Modern timber roofs are mostly framed with pairs of common rafters or prefabricated wooden trusses fastened together with truss connector plates. Timber framed and historic buildings may be framed with principal rafters or timber roof trusses. Roofs are also designated as warm or cold roof depending on how they are designed and built with regard to thermal building insulation and ventilation. The steepness or roof pitch of a sloped roof is determined primarily by the roof covering material and aesthetic design. Flat roofs actually slope up to approximately ten degrees to shed water. Flat roofs on houses are primarily found in arid regions.
In high wind areas, such as where a cyclone or hurricane may make landfall, the main engineering consideration is to hold the roof down during severe storms. Every component of the roof, as of course the rest of the structure, has to withstand the uplift forces of high wind speeds. This is accomplished by using metal ties fastened to each rafter or truss. This is not normally a problem in areas not prone to high wind or extreme weather conditions.

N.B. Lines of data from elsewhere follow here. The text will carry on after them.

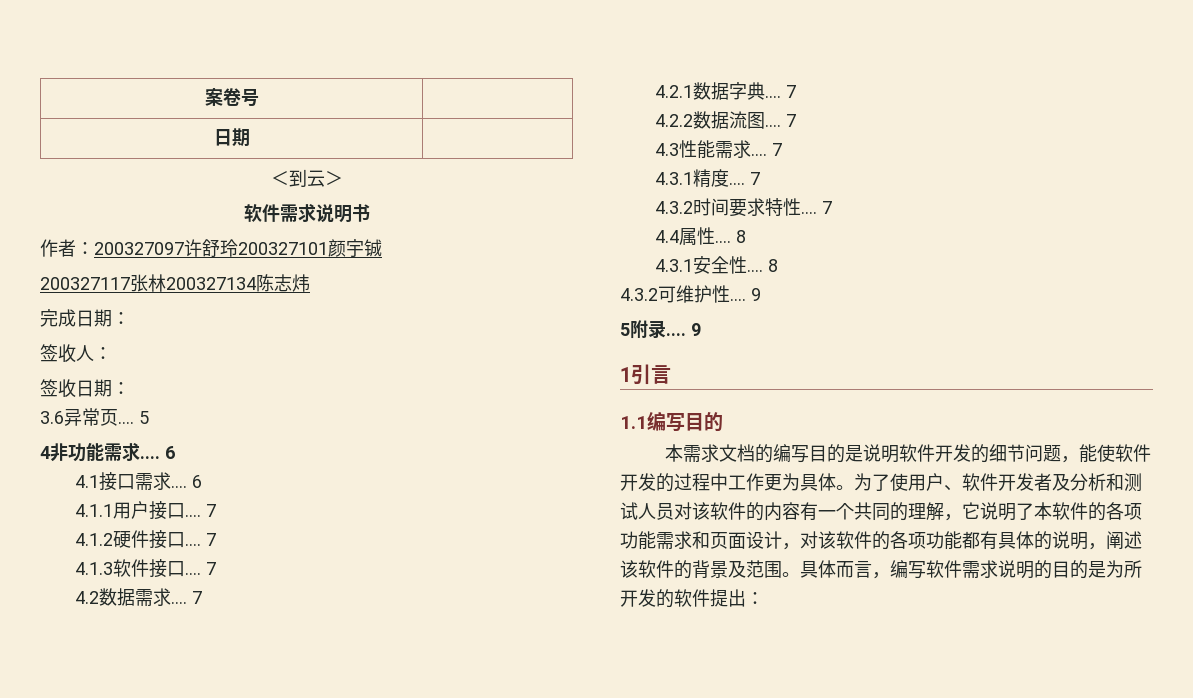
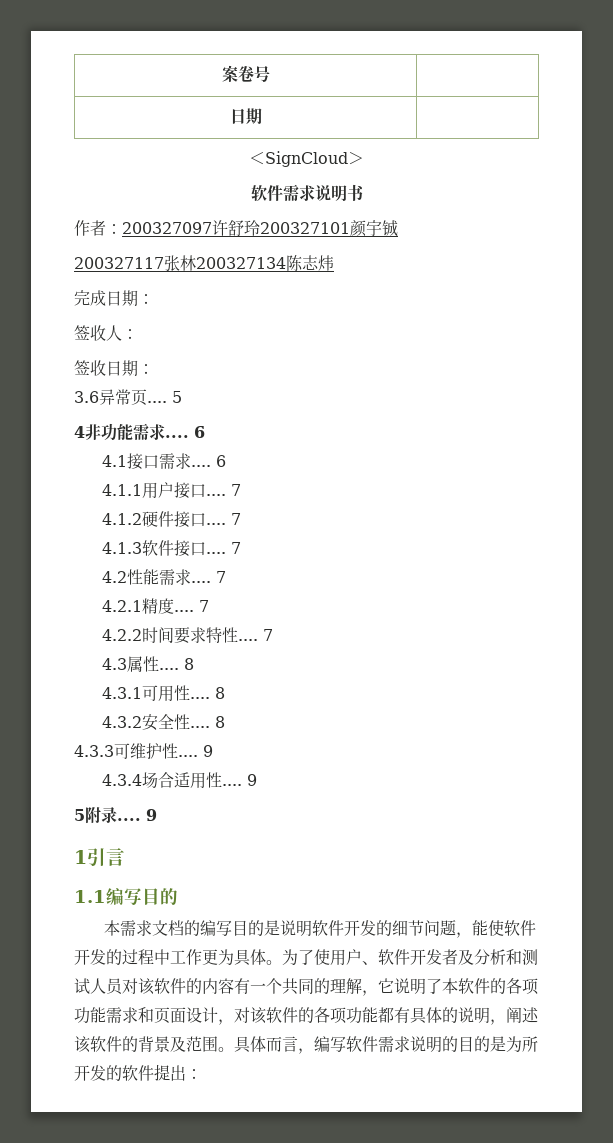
- ＜到云＞
+ ＜SignCloud＞
- 4.2数据需求.... 7
- 4.2.1数据字典.... 7
- 4.2.2数据流图.... 7
- 4.3性能需求....
+ 4.2性能需求....
- 4.3.1精度....
+ 4.2.1精度....
- 4.3.2时间要求特性....
+ 4.2.2时间要求特性....
- 4.4属性....
+ 4.3属性....
- 4.3.1安全性....
+ 4.3.1可用性.... 8
+ 4.3.2安全性....
- 4.3.2可维护性....
+ 4.3.3可维护性....
+ 4.3.4场合适用性.... 9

A simple rafter roof consists of rafters that the rafter foot rest on horizontal wall plates on top of each wall. The top ends of the rafters often meet at a ridge beam, but may butt directly to another rafter to form a pair of rafters called a couple. Depending on the roof covering material, either horizontal laths, battens, or purlins are fixed to the rafters; or boards, plywood, or oriented strand board form the roof deck (also called the sheeting or sheathing) to support the roof covering. Heavier under purlins or purlin plates are used to support longer rafter spans.
Roof framing must be designed to hold up a structural load including what is called dead load, its own weight and the weight of the roof covering, and additional loading called the environmental load such as snow and wind. Flat roofs may also need to be designed for live loads if people can walk on them.